Before-and-after change records:
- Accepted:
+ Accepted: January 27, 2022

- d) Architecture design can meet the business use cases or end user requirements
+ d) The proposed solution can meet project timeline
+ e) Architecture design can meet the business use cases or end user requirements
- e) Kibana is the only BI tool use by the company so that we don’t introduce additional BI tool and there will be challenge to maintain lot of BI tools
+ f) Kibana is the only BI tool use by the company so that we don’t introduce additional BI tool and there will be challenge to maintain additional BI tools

## Required action
When you answer, output each line of the data exactly as given, from its first line up to and including the one with "- e) Kibana".

## Finished exercise
- Accepted:
+ Accepted: January 27, 2022

- d) Architecture design can meet the business use cases or end user requirements
+ d) The proposed solution can meet project timeline
+ e) Architecture design can meet the business use cases or end user requirements
- e) Kibana is the only BI tool use by the company so that we don’t introduce additional BI tool and there will be challenge to maintain lot of BI tools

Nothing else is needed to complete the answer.